### Assignment
Within the listing below, show every line that contains the word "direction".

-- -- --

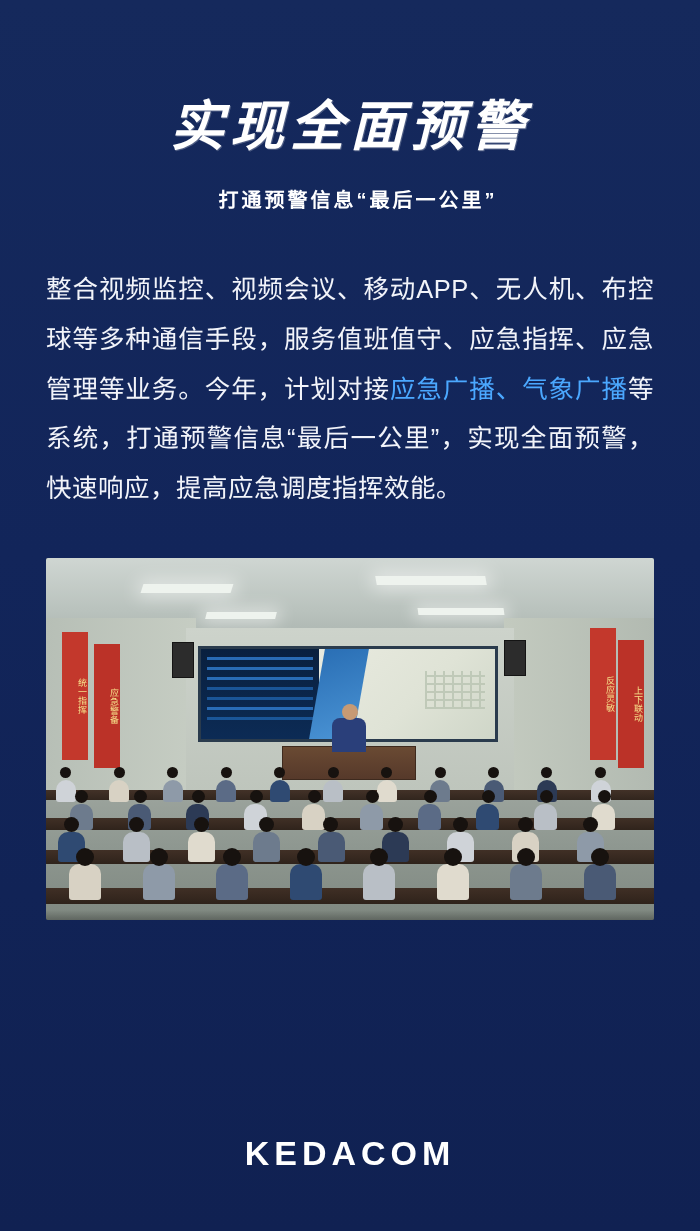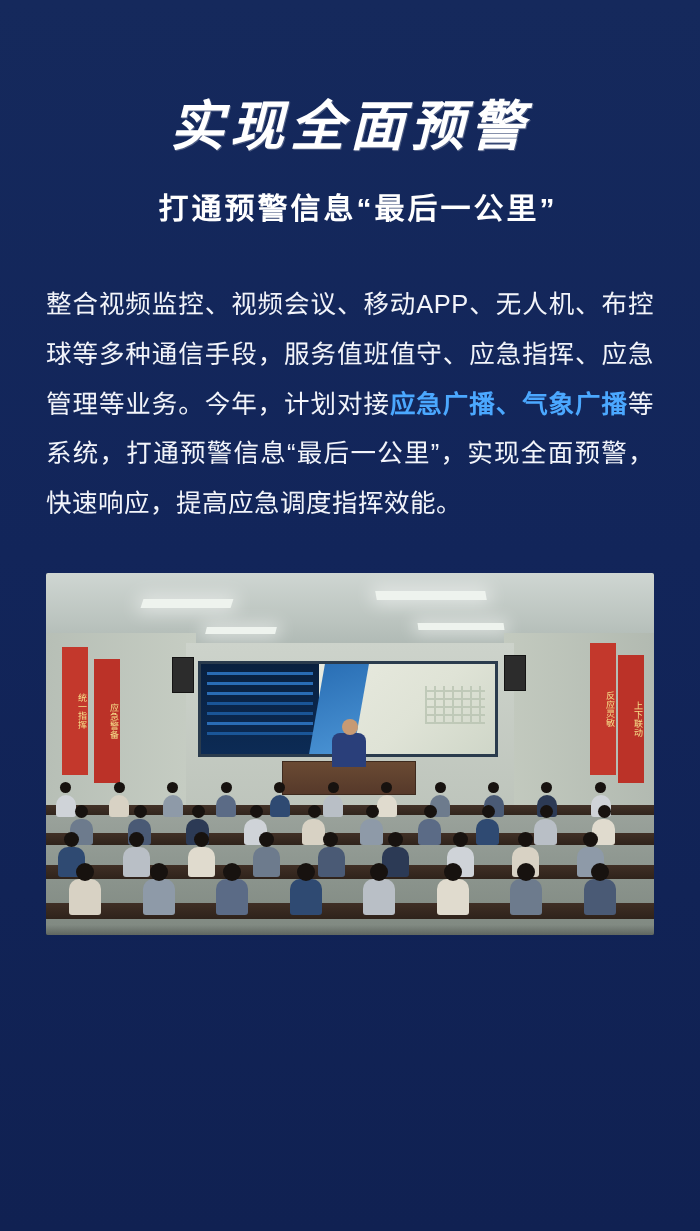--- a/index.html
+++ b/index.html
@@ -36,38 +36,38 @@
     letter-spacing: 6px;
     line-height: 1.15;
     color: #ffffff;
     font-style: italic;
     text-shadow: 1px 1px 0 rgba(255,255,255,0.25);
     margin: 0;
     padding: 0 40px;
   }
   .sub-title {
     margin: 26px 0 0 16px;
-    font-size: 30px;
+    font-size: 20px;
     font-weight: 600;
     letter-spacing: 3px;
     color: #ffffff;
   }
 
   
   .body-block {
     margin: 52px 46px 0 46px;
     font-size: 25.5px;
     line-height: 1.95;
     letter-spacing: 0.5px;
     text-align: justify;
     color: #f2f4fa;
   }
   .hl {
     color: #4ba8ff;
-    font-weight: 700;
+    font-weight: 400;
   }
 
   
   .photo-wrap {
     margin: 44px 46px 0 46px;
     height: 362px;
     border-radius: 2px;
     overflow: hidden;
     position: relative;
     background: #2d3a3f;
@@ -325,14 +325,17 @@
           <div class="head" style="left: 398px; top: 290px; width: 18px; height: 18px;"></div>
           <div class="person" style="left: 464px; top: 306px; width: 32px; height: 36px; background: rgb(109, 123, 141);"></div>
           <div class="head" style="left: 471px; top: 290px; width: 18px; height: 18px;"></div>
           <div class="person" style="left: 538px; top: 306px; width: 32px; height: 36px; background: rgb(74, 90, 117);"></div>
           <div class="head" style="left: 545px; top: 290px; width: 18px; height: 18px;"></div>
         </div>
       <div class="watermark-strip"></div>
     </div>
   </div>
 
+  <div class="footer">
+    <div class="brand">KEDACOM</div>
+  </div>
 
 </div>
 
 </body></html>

-- -- --

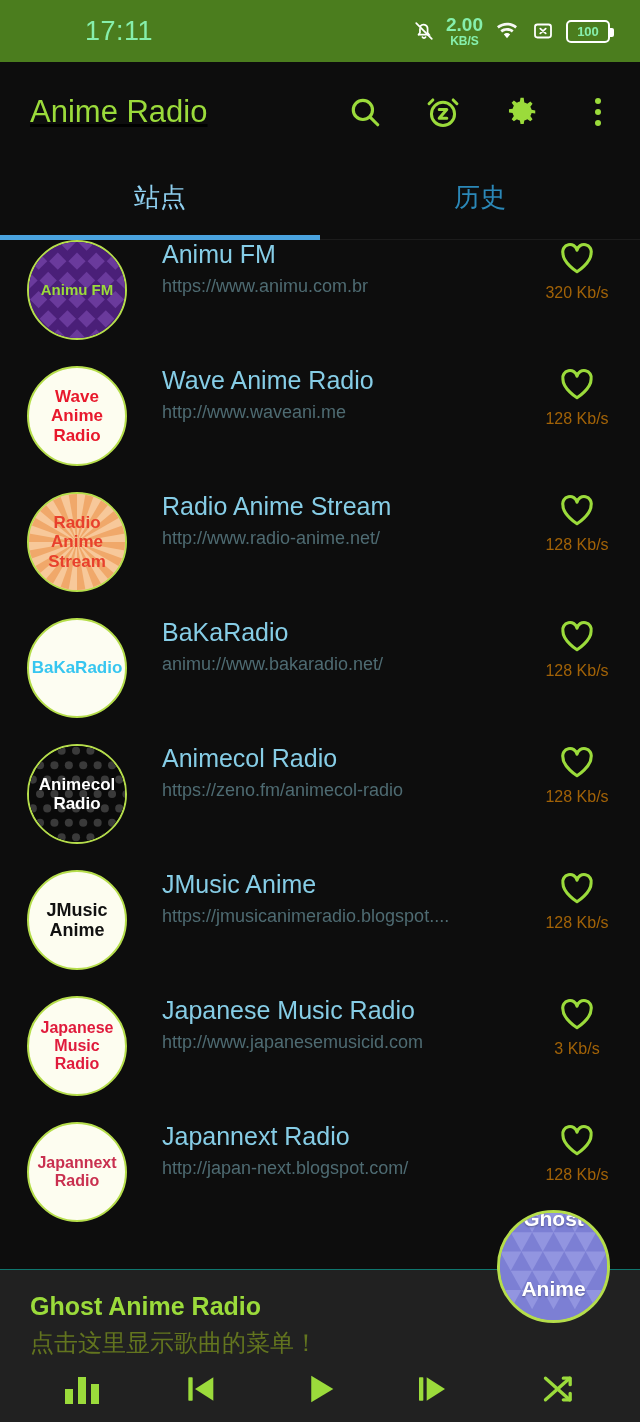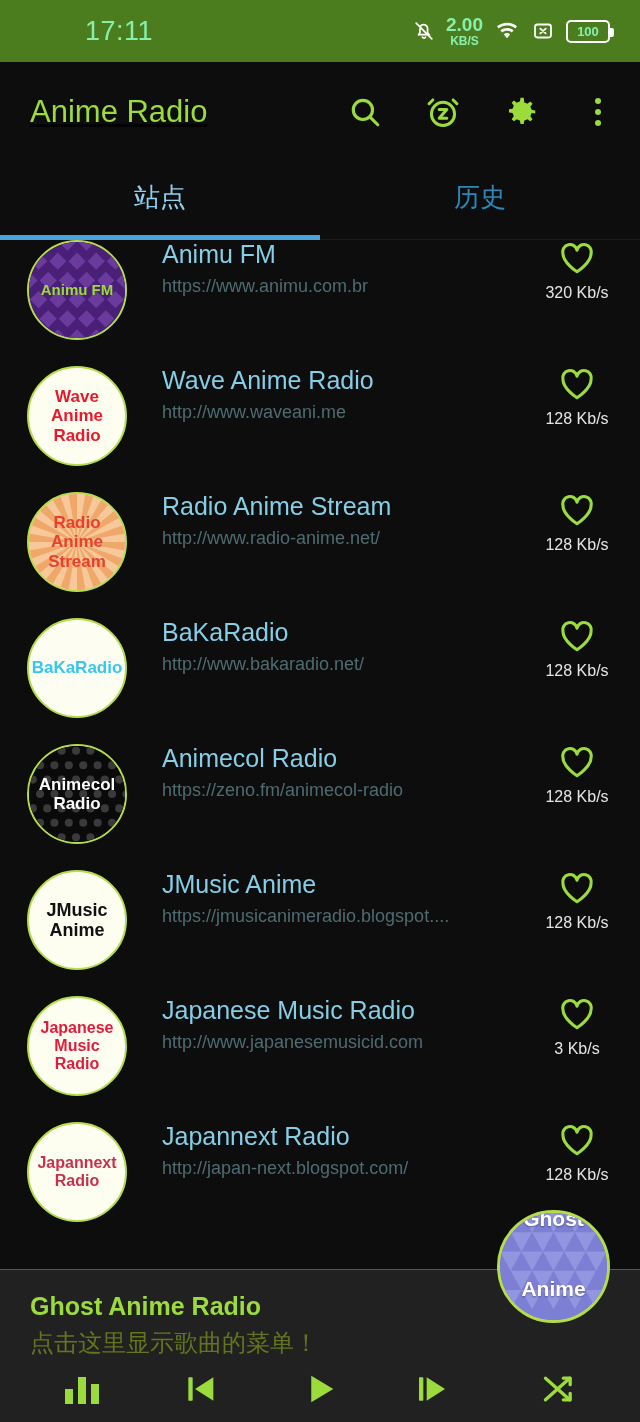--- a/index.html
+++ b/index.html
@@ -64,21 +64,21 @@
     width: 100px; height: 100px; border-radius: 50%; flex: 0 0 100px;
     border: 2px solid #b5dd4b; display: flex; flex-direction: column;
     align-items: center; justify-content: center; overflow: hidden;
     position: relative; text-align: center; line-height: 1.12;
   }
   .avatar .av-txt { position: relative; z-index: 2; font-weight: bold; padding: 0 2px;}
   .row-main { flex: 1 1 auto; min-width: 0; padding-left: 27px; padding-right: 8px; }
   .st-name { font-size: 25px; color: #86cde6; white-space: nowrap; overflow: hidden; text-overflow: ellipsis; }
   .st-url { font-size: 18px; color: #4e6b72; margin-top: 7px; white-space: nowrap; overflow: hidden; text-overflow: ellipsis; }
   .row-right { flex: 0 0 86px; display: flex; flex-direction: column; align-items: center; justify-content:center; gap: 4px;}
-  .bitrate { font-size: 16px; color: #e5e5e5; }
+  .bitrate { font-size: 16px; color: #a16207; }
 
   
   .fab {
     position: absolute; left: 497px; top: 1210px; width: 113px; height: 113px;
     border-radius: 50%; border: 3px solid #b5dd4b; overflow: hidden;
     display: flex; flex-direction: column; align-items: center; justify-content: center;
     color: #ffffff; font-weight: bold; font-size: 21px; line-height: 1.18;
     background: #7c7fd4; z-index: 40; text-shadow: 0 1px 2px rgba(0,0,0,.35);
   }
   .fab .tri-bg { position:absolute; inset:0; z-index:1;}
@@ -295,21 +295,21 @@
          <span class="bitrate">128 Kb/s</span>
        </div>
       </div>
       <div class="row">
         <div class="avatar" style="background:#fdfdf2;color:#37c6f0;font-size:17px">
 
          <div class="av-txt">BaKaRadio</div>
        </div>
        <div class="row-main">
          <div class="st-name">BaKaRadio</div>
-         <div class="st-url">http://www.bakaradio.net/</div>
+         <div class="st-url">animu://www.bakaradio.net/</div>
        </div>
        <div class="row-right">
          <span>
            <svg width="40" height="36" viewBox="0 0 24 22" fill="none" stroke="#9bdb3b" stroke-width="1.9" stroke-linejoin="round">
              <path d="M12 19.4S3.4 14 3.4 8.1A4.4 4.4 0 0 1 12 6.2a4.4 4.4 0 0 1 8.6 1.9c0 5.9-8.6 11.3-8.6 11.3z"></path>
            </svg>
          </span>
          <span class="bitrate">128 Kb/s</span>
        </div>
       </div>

-- -- --

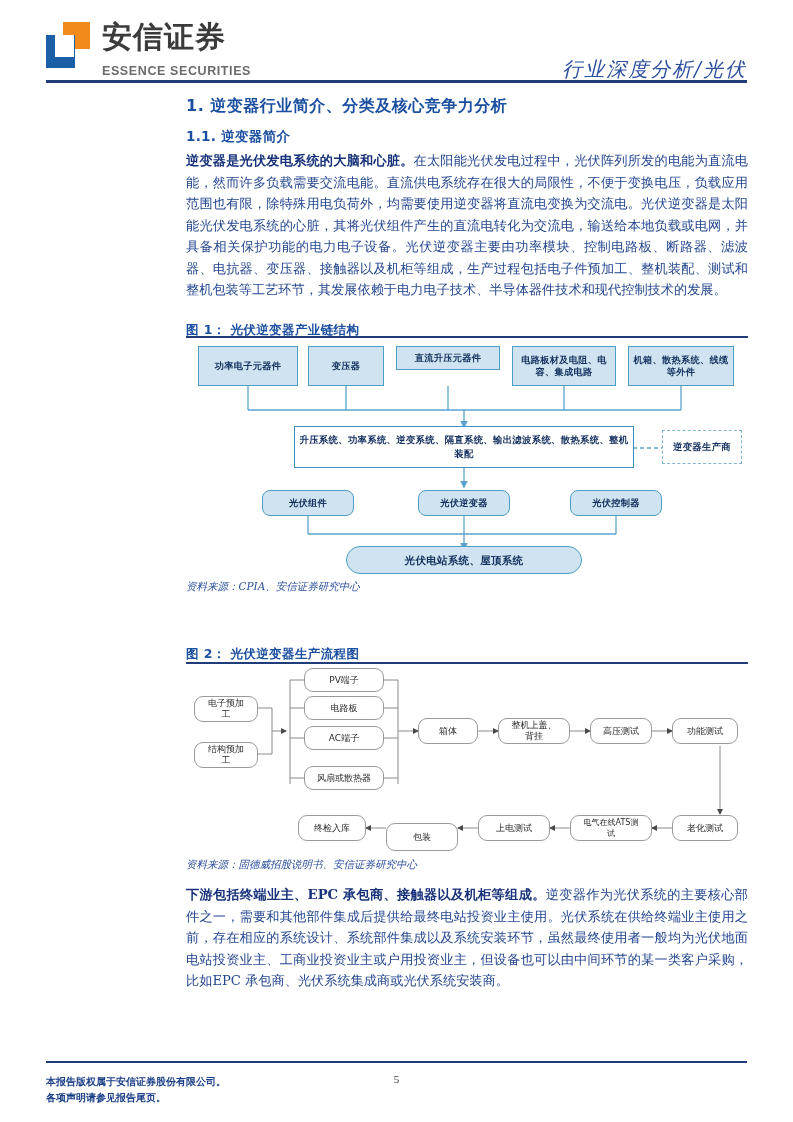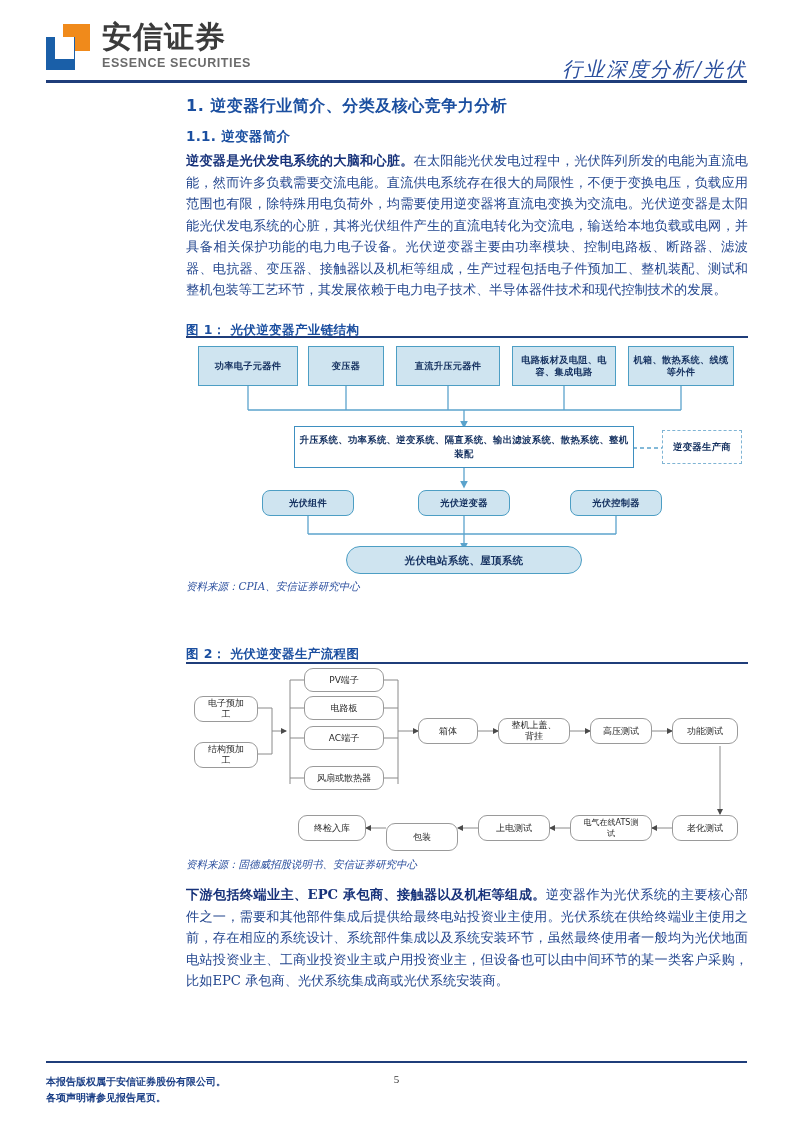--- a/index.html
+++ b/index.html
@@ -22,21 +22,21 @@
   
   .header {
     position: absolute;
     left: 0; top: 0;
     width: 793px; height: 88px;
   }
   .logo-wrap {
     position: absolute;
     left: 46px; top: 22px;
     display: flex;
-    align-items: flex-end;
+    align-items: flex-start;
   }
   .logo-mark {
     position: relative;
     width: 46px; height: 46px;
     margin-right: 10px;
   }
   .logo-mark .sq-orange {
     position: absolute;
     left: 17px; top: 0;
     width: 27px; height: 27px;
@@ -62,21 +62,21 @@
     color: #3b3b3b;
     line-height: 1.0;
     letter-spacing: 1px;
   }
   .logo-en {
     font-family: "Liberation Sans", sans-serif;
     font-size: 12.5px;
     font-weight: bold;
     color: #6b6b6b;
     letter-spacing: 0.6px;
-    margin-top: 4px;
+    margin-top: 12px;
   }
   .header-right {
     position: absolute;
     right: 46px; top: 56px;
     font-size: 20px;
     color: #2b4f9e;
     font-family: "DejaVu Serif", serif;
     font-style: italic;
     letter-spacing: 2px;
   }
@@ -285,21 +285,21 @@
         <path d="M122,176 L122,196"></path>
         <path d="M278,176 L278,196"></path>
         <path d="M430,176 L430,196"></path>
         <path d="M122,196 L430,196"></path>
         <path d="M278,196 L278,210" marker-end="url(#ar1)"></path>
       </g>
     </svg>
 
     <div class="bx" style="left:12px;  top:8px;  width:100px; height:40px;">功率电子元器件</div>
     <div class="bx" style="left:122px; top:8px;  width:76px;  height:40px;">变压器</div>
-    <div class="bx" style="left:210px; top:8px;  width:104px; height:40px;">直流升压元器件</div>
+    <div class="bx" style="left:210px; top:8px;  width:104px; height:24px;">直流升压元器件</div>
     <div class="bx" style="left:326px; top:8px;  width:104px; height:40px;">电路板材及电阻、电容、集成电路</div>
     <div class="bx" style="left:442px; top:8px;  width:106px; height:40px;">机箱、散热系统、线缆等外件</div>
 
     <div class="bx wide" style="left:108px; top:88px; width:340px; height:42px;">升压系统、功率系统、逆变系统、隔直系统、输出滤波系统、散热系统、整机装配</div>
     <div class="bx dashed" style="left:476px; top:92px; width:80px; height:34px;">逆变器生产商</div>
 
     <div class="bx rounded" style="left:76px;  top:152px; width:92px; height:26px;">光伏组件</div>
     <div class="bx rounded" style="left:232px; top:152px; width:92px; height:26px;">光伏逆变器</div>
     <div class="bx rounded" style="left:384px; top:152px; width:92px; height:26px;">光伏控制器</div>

-- -- --

### Task solution
     border: 2px solid #b5dd4b; display: flex; flex-direction: column;
   .row-right { flex: 0 0 86px; display: flex; flex-direction: column; align-items: center; justify-content:center; gap: 4px;}
     display: flex; flex-direction: column; align-items: center; justify-content: center;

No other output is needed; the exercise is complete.